Tourism in Quba-Khachmaz
|  | 2010 | 2012 | 2013 | 2014 | 2015 | 2016 |
| Number of hotels | 102 | 100 | 101 | 103 | 110 | 97 |
| Total accommodation rooms | 2,921 | 2,990 | 3,254 | 3,544 | 3,794 | 3,846 |
| Instant attitude, place^{[clarification needed]} | 7,905 | 8,119 | 8,703 | 9,127 | 9,691 | 9,572 |
| Total accommodations persons | 66,064 | 42,262 | 32,914 | 42,060 | 58,610 | 82,998 |
| Total person-nights accommodations | 310,094 | 279,439 | 194,871 | 227,364 | 195,719 | 219,552 |

=== Transportation and infrastructure===
The region is serviced by railways and highways, oil, gas and water pipelines.

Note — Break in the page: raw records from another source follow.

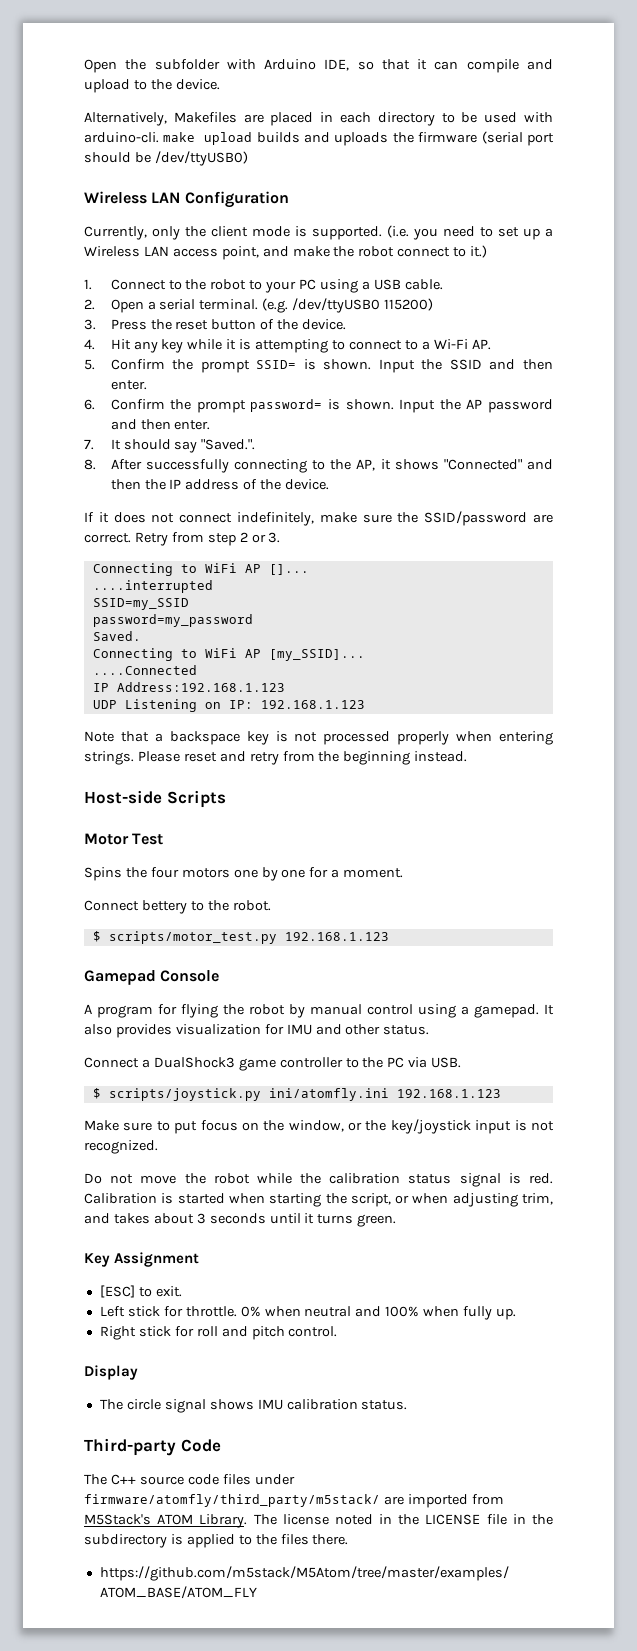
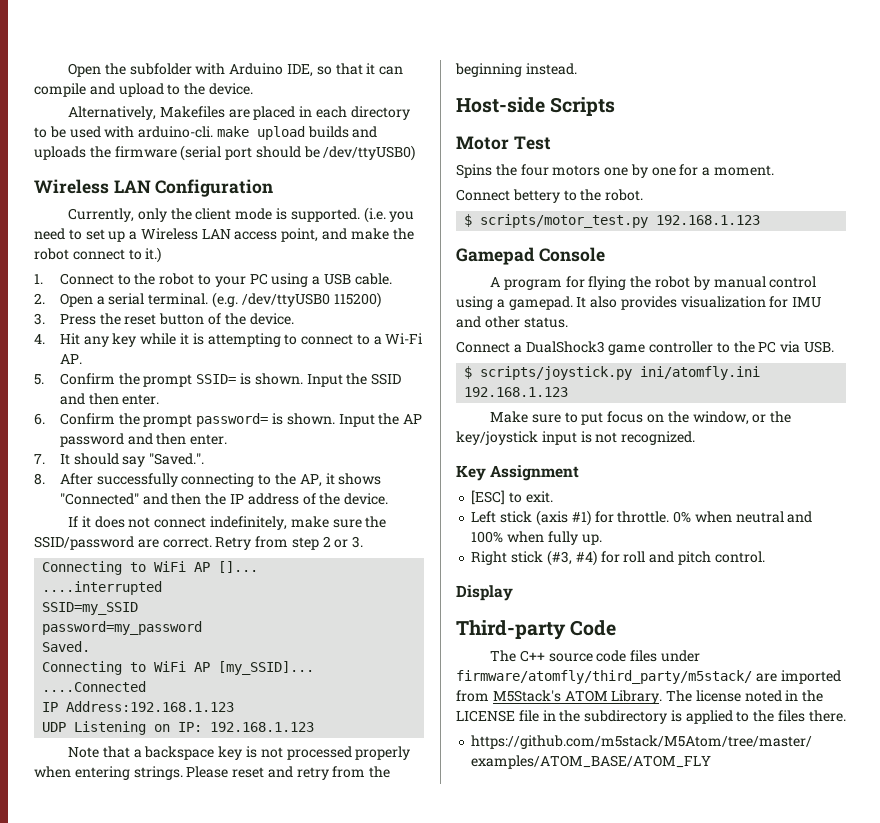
- Do not move the robot while the calibration status signal is red. Calibration is started when starting the script, or when adjusting trim, and takes about 3 seconds until it turns green.
- Left stick for throttle.
+ Left stick (axis #1) for throttle.
- Right stick for roll and pitch control.
+ Right stick (#3, #4) for roll and pitch control.
- The circle signal shows IMU calibration status.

The communication lines that connect Russia and Azerbaijan pass through this area. 7.4% of all railways of the republic pass through the territory of the district. The total length of roads in the economic region is 1883 km, which is 7.9% of the total length of roads throughout the country.